_ASSIGNMENT_.
Using the data below, find how many lines include the word "flex" and report that figure alone.

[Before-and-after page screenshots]
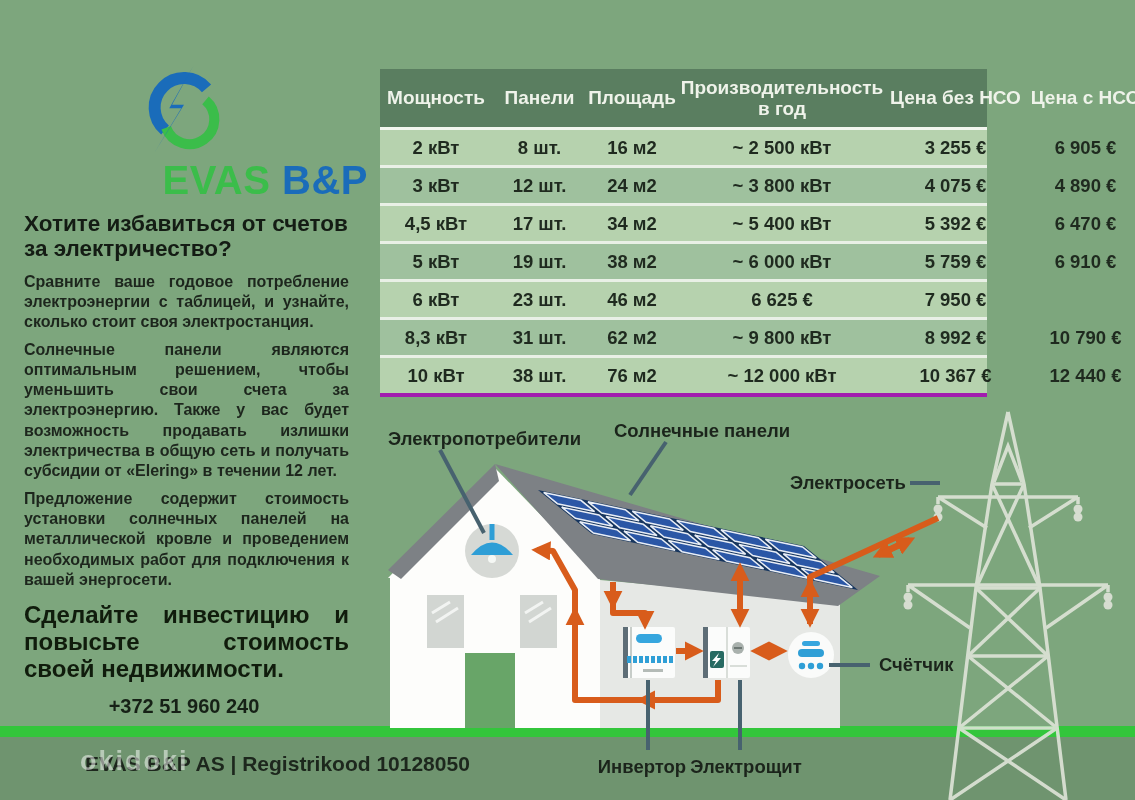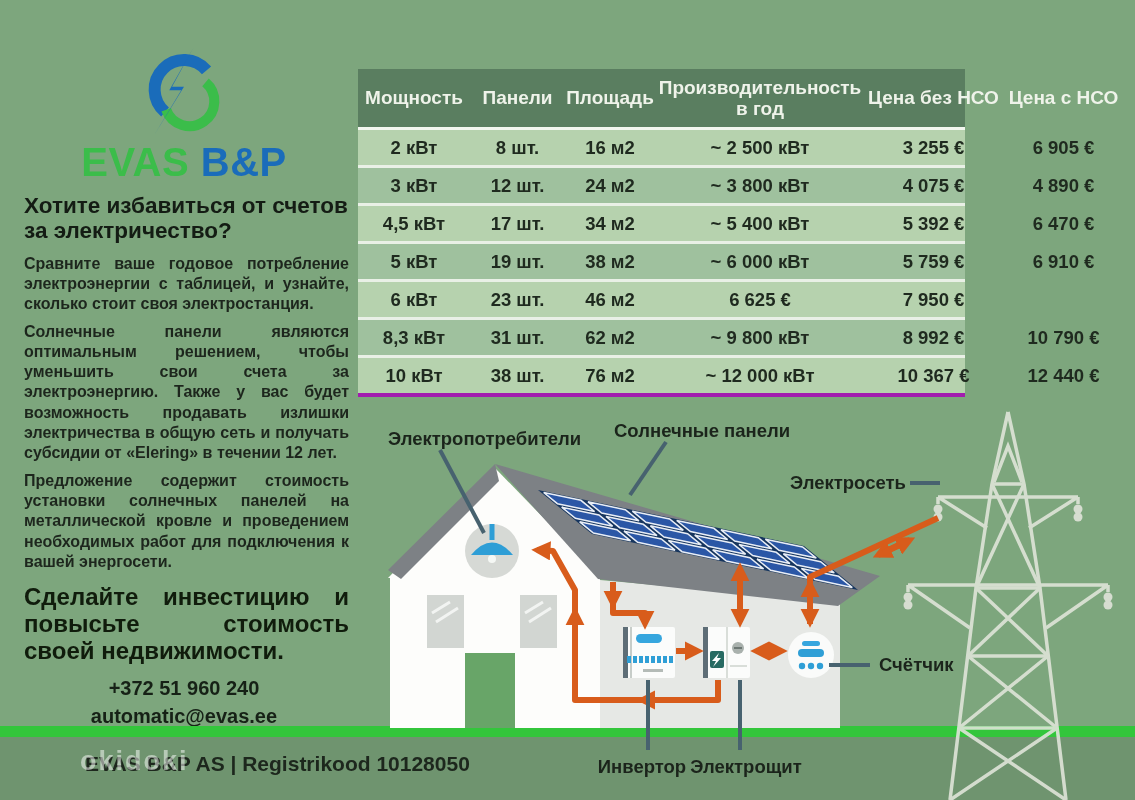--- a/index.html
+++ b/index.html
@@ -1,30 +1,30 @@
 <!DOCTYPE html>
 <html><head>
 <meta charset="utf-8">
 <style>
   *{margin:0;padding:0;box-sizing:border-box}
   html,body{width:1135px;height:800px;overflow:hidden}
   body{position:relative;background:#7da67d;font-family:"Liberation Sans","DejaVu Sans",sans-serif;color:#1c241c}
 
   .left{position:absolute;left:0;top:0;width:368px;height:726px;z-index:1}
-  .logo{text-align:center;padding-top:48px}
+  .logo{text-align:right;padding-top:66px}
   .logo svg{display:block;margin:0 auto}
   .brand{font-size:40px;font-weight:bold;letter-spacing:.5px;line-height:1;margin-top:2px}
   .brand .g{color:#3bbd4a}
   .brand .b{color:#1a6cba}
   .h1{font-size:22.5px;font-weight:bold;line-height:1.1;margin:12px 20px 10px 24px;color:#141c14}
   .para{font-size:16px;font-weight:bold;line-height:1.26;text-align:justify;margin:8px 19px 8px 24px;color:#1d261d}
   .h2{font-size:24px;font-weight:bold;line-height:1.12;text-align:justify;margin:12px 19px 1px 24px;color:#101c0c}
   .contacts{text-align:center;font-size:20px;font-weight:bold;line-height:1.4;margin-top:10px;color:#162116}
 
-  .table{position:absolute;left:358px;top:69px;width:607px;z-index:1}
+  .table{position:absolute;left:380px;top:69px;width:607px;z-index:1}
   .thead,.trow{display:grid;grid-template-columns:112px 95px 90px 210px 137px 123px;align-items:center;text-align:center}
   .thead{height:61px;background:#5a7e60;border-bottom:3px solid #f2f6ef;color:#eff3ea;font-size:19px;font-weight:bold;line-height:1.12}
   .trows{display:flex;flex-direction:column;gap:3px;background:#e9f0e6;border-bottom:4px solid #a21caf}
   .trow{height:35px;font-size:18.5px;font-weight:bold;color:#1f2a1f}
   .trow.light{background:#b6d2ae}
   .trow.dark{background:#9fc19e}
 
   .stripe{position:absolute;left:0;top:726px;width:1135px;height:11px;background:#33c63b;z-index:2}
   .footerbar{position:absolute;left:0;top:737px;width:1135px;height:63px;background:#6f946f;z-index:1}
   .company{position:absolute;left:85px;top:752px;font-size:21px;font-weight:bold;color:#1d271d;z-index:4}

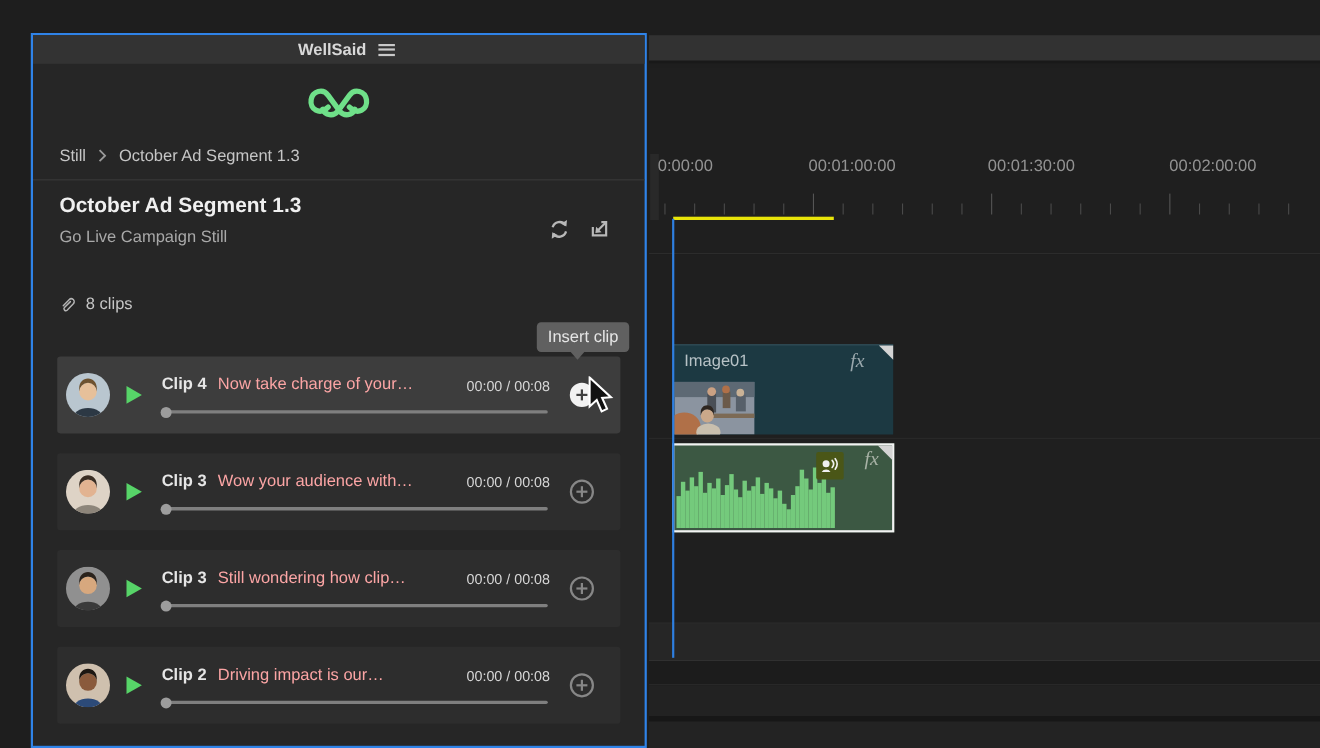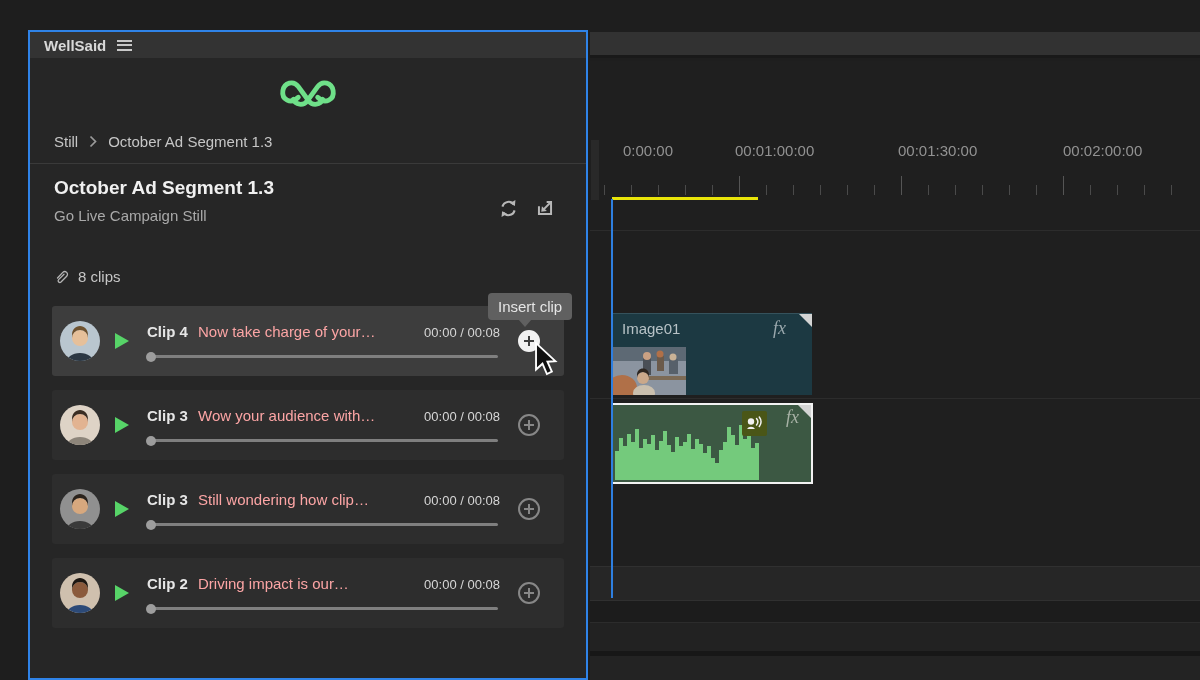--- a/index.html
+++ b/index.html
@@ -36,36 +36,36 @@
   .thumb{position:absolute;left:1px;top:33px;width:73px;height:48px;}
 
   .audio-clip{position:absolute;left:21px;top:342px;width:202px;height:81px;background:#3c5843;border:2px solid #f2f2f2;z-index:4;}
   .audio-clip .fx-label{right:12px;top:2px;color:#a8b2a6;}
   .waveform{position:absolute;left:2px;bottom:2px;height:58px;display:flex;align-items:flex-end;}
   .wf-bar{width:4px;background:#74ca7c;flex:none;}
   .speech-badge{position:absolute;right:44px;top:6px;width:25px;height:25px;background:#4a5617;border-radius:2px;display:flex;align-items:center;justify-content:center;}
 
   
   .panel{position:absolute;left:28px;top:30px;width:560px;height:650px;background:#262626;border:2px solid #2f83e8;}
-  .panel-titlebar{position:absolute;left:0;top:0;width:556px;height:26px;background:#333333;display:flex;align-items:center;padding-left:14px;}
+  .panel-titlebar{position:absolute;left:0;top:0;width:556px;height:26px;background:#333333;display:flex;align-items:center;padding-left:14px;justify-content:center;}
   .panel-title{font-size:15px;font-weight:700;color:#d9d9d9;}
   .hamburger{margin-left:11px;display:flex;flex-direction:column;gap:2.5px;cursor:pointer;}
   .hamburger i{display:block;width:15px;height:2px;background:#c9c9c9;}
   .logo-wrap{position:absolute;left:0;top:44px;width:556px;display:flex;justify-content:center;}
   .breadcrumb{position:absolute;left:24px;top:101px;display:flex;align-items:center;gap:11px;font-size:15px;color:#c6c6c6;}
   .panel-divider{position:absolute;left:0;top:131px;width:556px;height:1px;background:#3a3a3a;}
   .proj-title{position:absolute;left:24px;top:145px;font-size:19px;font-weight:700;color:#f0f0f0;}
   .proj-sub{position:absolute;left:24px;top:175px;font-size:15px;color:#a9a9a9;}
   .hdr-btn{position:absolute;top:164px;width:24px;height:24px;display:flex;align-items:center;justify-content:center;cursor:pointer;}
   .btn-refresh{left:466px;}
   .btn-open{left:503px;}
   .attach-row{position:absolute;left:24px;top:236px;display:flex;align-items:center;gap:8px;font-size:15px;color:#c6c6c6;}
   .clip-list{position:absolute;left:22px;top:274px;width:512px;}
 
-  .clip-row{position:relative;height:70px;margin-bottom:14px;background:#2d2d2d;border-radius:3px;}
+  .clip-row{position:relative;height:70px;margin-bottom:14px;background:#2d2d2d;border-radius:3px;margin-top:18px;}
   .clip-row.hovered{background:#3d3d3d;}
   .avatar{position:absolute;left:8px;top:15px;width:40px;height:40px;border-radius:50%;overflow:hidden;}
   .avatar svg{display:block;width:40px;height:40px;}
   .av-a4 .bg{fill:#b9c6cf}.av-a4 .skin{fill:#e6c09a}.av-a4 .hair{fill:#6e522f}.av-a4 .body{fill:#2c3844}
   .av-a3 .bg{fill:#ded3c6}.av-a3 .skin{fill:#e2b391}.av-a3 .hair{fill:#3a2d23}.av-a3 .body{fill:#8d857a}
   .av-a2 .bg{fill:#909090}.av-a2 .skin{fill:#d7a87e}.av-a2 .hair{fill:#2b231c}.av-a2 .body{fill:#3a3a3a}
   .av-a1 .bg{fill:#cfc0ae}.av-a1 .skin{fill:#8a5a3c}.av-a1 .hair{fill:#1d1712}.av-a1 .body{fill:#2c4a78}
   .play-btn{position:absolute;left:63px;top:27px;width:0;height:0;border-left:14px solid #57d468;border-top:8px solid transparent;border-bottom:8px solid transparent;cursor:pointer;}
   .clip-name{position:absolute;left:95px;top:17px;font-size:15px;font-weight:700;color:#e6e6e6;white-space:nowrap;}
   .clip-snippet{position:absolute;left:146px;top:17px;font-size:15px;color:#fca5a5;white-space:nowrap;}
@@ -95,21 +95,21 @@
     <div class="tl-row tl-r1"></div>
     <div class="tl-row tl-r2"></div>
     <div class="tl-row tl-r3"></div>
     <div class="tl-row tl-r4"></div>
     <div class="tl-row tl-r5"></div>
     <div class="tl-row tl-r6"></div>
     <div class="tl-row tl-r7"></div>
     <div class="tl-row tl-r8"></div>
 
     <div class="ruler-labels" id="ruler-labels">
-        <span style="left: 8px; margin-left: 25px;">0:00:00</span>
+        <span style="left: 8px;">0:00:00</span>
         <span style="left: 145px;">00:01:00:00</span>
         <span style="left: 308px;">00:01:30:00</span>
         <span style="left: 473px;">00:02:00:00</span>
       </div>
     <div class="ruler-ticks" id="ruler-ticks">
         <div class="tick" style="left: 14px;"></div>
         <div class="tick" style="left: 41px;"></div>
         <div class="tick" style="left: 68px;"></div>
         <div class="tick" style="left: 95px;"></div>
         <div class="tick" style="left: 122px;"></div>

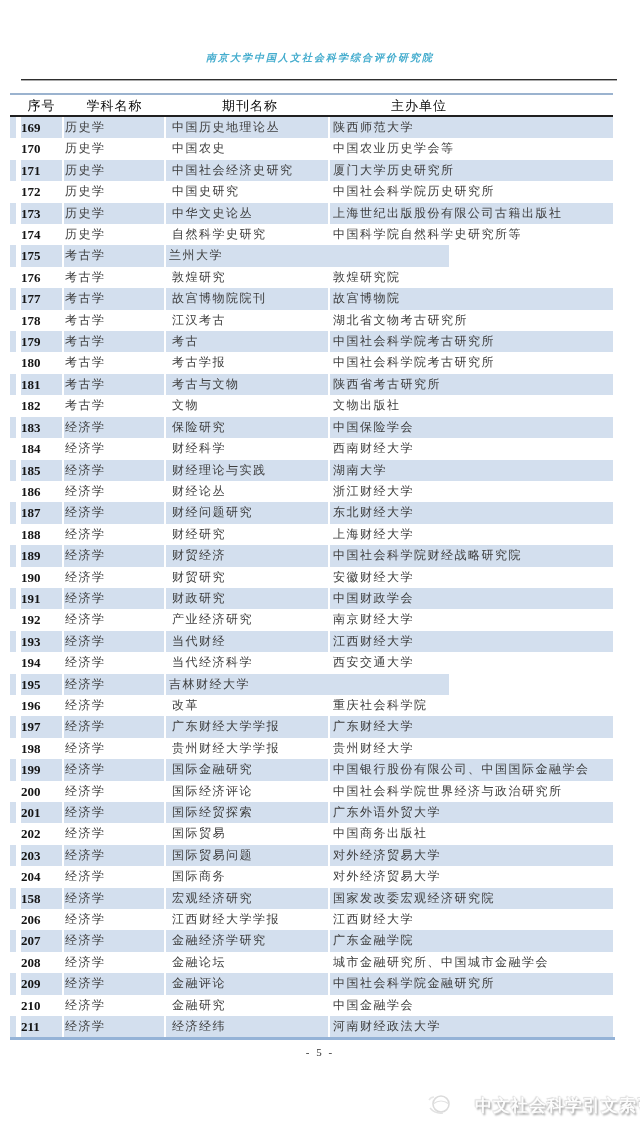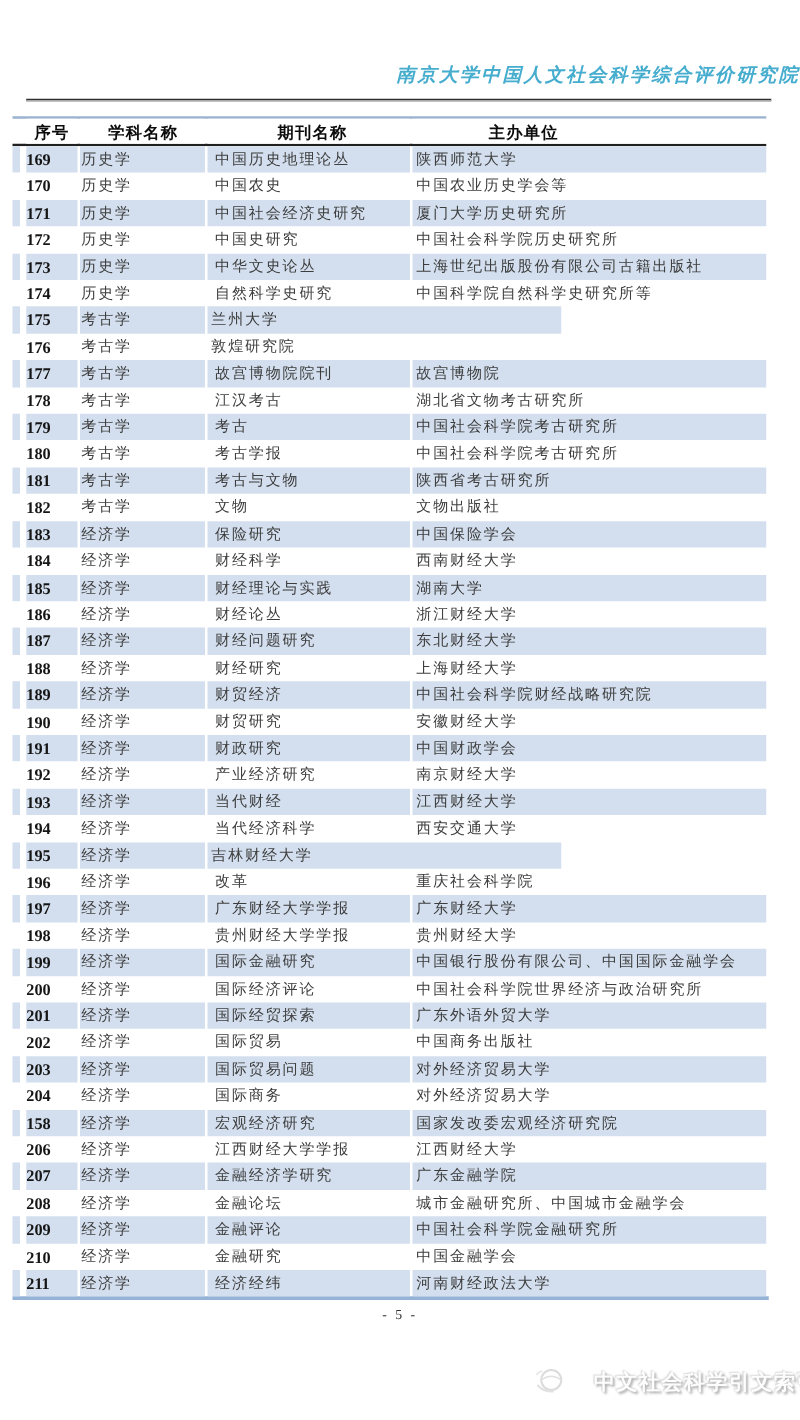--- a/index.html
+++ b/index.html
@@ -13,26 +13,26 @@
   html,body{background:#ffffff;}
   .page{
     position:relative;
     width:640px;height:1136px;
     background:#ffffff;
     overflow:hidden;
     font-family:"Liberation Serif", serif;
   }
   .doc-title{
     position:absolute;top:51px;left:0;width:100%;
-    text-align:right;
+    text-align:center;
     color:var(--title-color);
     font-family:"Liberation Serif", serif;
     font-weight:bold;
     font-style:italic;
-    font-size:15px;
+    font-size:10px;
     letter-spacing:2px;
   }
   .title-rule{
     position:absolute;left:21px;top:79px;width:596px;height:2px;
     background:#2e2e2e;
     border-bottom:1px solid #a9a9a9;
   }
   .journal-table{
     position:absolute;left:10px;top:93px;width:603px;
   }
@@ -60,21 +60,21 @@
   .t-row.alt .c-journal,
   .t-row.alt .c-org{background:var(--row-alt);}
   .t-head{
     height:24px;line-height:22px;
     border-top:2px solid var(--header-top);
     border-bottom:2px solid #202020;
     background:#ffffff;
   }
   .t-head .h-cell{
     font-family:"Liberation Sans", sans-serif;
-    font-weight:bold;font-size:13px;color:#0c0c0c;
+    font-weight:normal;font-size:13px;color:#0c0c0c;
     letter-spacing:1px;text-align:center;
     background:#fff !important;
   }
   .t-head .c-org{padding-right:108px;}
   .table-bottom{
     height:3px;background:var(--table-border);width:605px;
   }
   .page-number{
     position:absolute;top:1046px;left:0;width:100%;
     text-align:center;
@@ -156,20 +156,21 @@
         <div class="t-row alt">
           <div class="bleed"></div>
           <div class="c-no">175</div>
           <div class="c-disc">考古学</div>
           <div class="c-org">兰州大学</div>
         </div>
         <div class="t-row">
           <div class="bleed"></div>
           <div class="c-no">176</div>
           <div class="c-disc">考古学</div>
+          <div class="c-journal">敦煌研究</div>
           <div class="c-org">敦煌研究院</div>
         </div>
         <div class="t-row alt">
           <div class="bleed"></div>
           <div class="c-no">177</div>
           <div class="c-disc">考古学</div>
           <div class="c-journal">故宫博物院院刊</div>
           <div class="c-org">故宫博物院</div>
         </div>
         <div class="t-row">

_RESULT FOR THIS TASK_.
11